Halkın iktidara öfkesi büyüyor
AFAD gibi devlet kurumları deprem bölgelerine çok geç giderken, arama kurtarma çalışmalarının geç başlamasına rağmen erken bitirilerek enkaz kaldırma çalışmalarına dönüştürülüyor. İktidarın depremzedelere ve insan canına karşı sorumsuzluğu halkın tepkisini çekiyor. Devletin bu tavrına rağmen toplumun seferberlik halinde depremzedelerin yardımına koşması ve yardım göndermesi insanları bir nebze olsun ayakta tutuyor. Ülkenin dört bir yanından ve yurt dışından deprem bölgelerine toplumun yardımları giderken devlet bu dayanışmayı parçalama derdinde. Bunun yanı sıra Suriyeli mülteciler ve Arap Alevi nüfusunun yoğunlukta olduğu Hatay’da asker ve polisler depremzedelere ve onların yardımına koşan bazı kişilere “yağmacı” iddiasıyla şiddet ve işkence uyguluyor. Hatay’da 7 Şubat’ta bir tekel bayisine girip “hırsızlık” yaptıkları iddiasıyla Altınözü Jandarma Karakolu ekipleri tarafından 12 Şubat'ta gözaltına alınan Ahmet Güreşçi de gördüğü ağır işkence sonucu kaldırıldığı hastanede yaşamını yitirdi. Depremin yaşandığı ilk günden bu yana sahada çalışmalar yürüten Halkların Demokratik Partisi (HDP) Adana Milletvekili Tülay Hatipoğulları, yaşananları ve izlenimlerini ajansımıza anlattı.
‘Mülteciler üzerinden algı yaratılıyor’
Konuşmasının başında “yağmacı” söylemiyle yürütülen algı operasyonuna dikkat çeken Tülay Hatipoğulları, “Deprem bölgelerinde hırsızlık olaylarının yaygın olduğu bilinir zaten. Son depremde de bu tarz olayların ortaya çıktığını biliyoruz fakat bu realiteyi mültecilerin üzerine yıkmak kabul edilebilir bir durum değildir. Bu işleri yapanlar arasında Suriyelisi de var Türkiyelisi de. Dolayısıyla sanki mülteciler bu yağmayı, hırsızlığı yapıyormuş gibi bir algı yaratmak doğru değildir. Kaos yaratmak ve halkta tedirginlik yaratmak için yapılan şeyler. Altınözü Jandarma Karakolu’nda Ahmet Güreşçi isimli genç ‘hırsızlık’ yaptığı iddiasıyla işkenceyle katledildi. Toplum büyük bir travma yaşıyor, enkaz altından çıkarılmayı bekleyen on binlerce insanlar var. Kolluk kuvvetlerinin yapması gereken şey deprem bölgesinde güvenliği almaktır, trafiği kontrol etmektir. Ancak kolluk bunları yapmazken hatta çok ileriye giderek bir insanı gözaltına alıyor ve katledecek şekilde işkence yapıyor. Bunu kesinlikle kabul etmiyoruz” dedi.
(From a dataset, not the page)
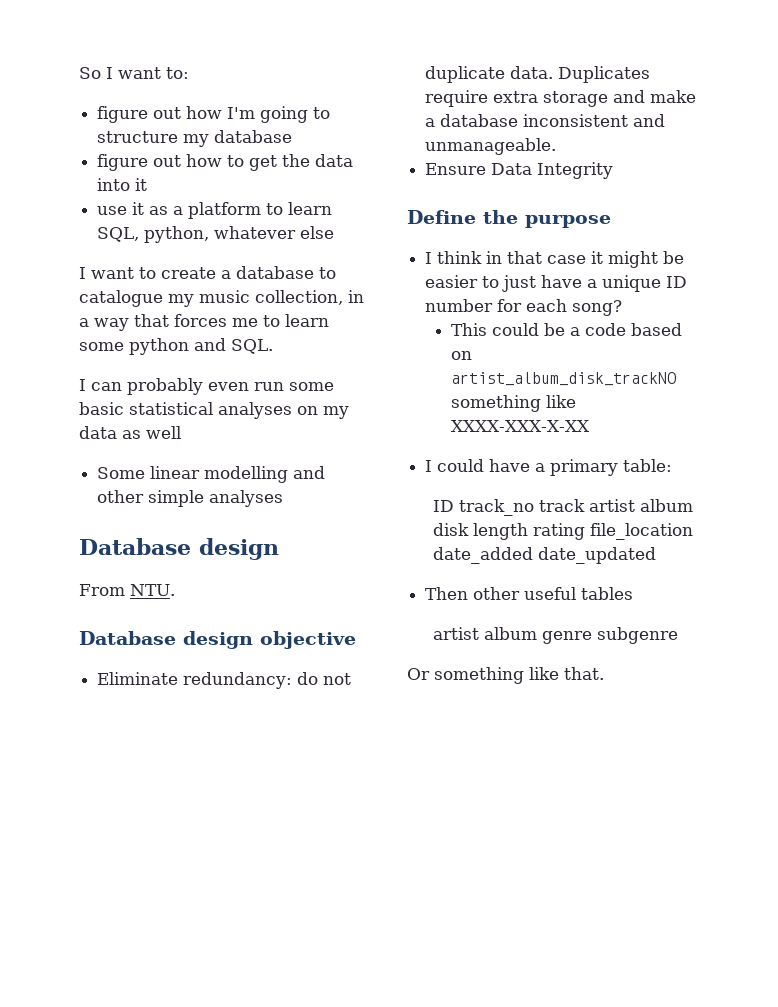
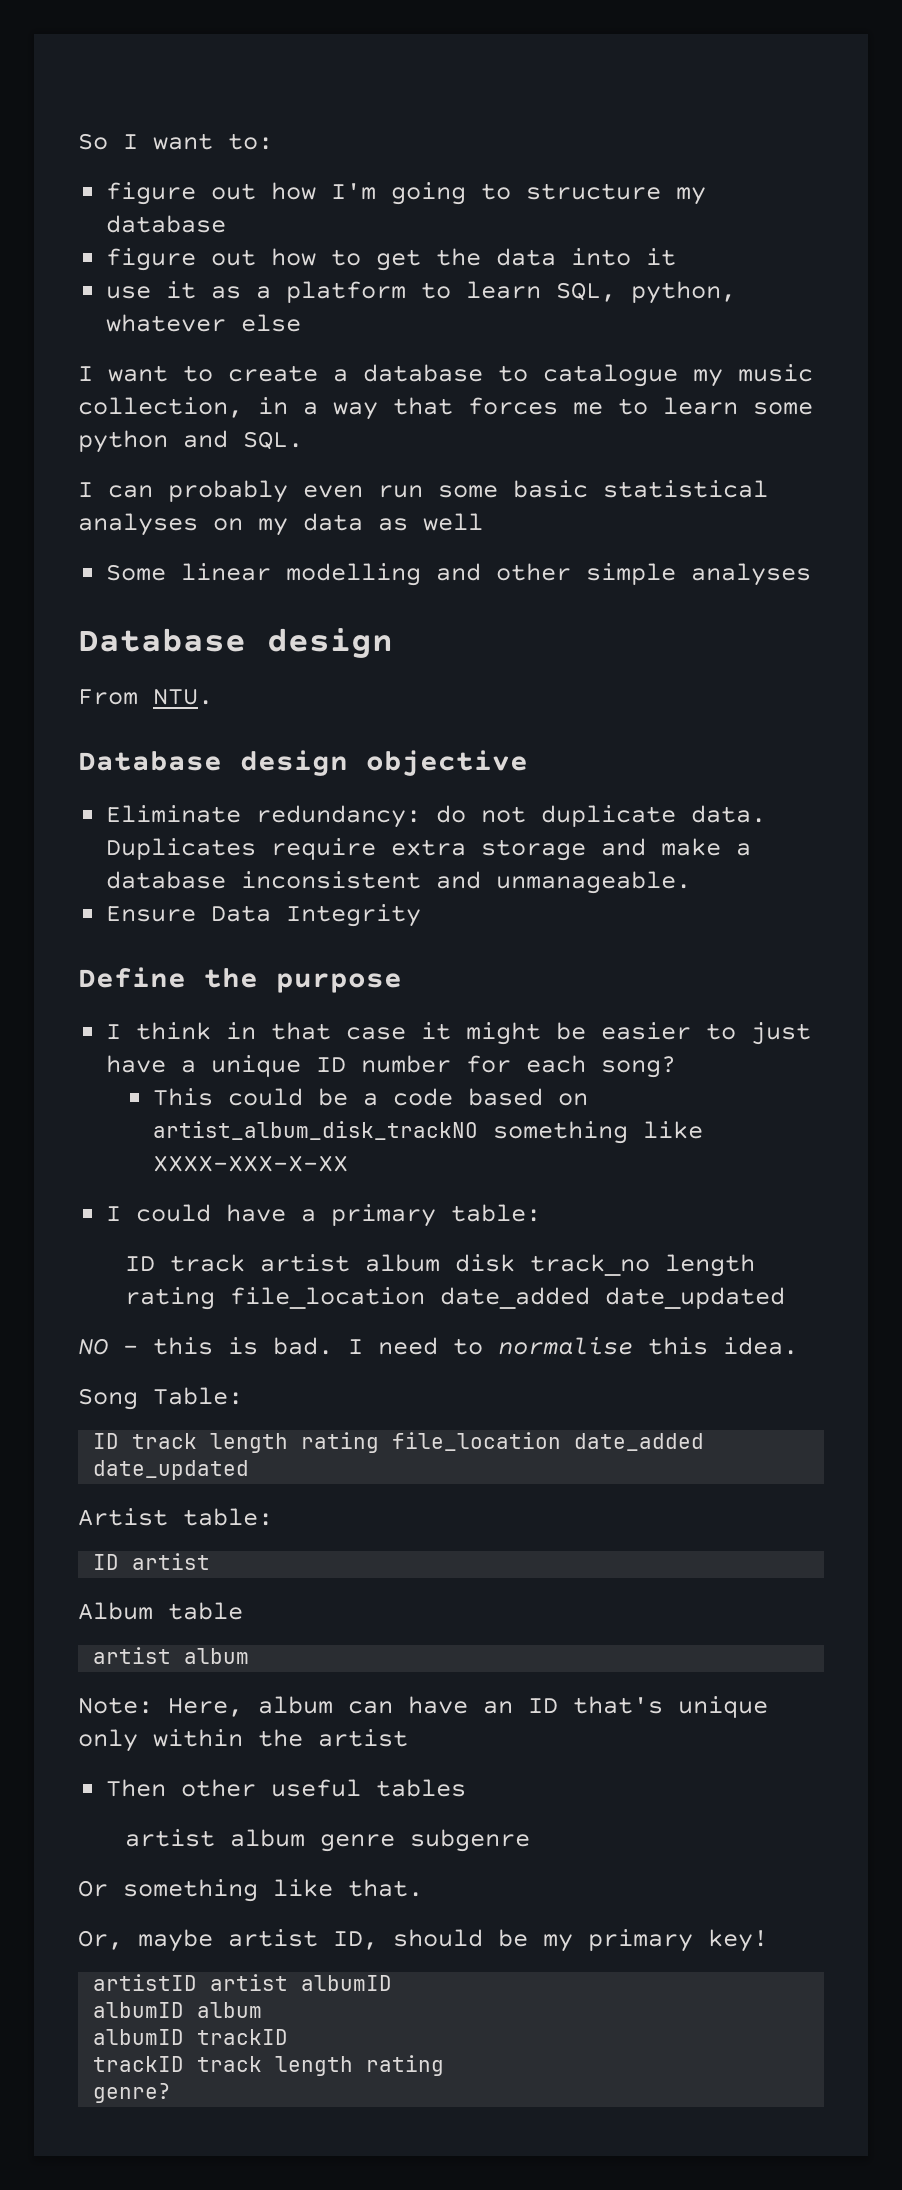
[459,499,535,516] track_no -> (155, 1263) none
[473,523,694,540] [433,547,657,564] length rating file_location date_added date_updated -> [529,1254,755,1277] [124,1287,785,1310] [78,1337,798,1355] [78,1387,243,1410] [93,1432,705,1453] [93,1460,250,1480] [78,1508,273,1526] [93,1553,211,1570] [78,1602,243,1620] [93,1647,250,1664] [78,1696,768,1718] [78,1729,408,1752] track_no length rating file_location date_added date_updated // NO - this is bad. I need to normalise this idea. // Song Table: // ID track length rating file_location date_added date_updated // Artist table: // ID artist // Album table // artist album // Note: Here, album can have an ID that's unique only within the artist
(604, 673) none -> [78,1929,768,1952] [93,1974,393,1991] [93,2002,263,2018] [93,2029,289,2045] [93,2055,445,2076] [93,2083,172,2103] // Or, maybe artist ID, should be my primary key! // artistID artist albumID // albumID album // albumID trackID // trackID track length rating // genre?

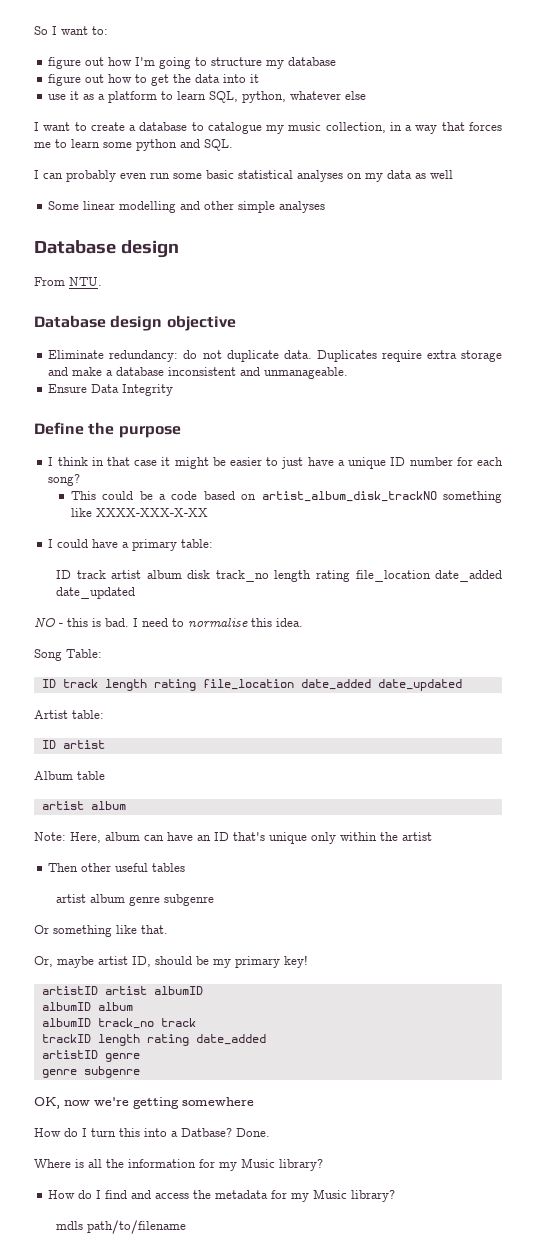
[197,2029,289,2045] [93,2055,445,2076] [93,2083,172,2103] trackID // trackID track length rating // genre? -> [97,1018,196,1029] [41,1034,266,1046] [41,1050,140,1062] [41,1066,140,1078] [34,1097,254,1109] [34,1128,270,1137] [34,1158,323,1171] [48,1189,396,1202] [56,1220,187,1234] track_no track // trackID length rating date_added // artistID genre // genre subgenre // OK, now we're getting somewhere // How do I turn this into a Datbase? Done. // Where is all the information for my Music library? // How do I find and access the metadata for my Music library? // mdls path/to/filename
‘Atılan adımlar gerilimi yükselten adımlar’
Bir mülteci düşmanlığının yaratılmak istendiğine dikkat çeken Tülay Hatipoğulları, bölgede hırsızlık olaylarının sıkça yaşanması nedeniyle insanların abartılara kulak kabarttığını söyledi. Tülay Hatipoğulları, sözlerine şöyle devam etti: “Kolluk kuvvetleri evet hırsızlık olaylarını da denetleyebilmeli ancak kolluk kuvvetleri insanların acılarına acı katmayı değil acıları hafifletmek için çalışmalıdır. Fakat atılan adımların çokta acıları hafifleten bir pozisyonda değil de gerilimi yükselten bir yerde durduklarına şahit oluyoruz. Kolluk kuvvetleri tam tersine depremzedelerin yaralarını sarmalı, çadırlarını korumalı, trafiği düzenlemeli. Öte yandan ‘destek için geldik’ diyerek diğer yandan mültecilere dönük algı yaratmak kabul edilecek bir durum değildir.”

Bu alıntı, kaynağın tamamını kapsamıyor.